▶ [What needs to be done]: Scan the records for "none". Report each line that includes it.

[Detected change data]

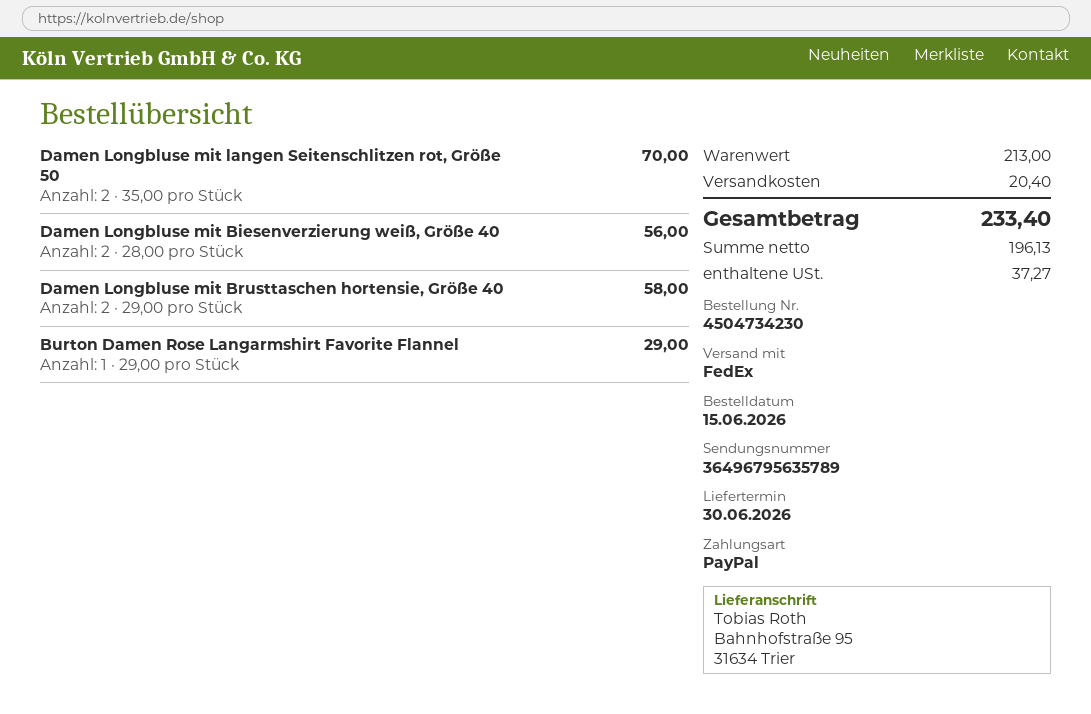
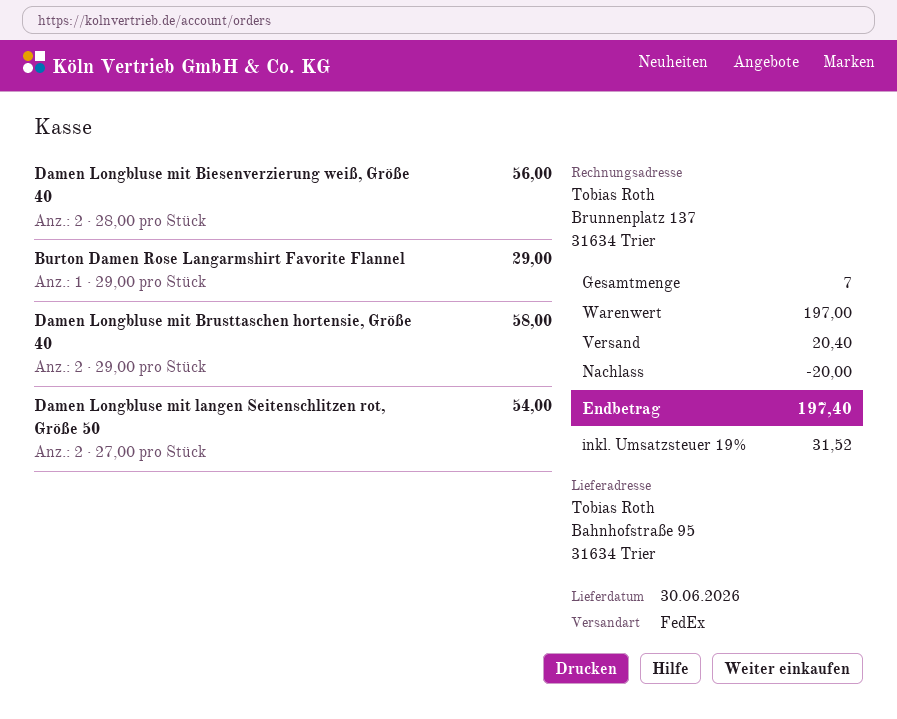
Damen Longbluse mit langen Seitenschlitzen rot, Größe 50: 2 x 35.00 = 70.00 -> 2 x 27.00 = 54.00
subtotal: 213.00 -> 197.00
discount: none -> 20.00
tax: 37.27 -> 31.52
total: 233.40 -> 197.40

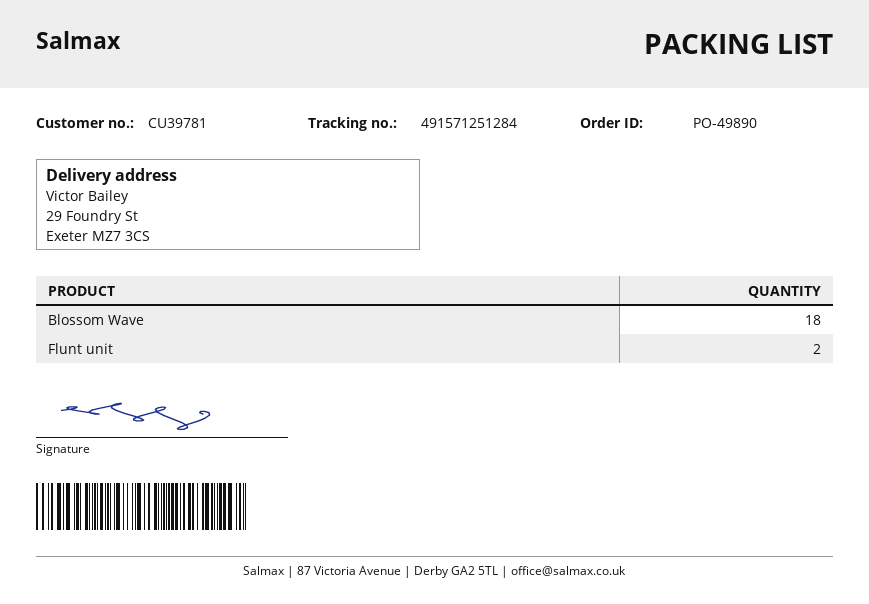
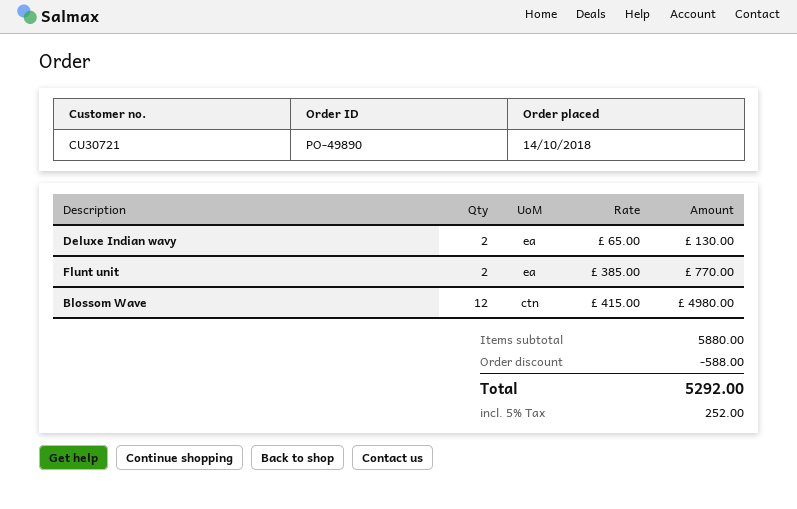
customer number: CU39781 -> CU30721
Blossom Wave: 18 -> 12
Deluxe Indian wavy: none -> 2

▶ [The answer]:
discount: none -> 20.00
Deluxe Indian wavy: none -> 2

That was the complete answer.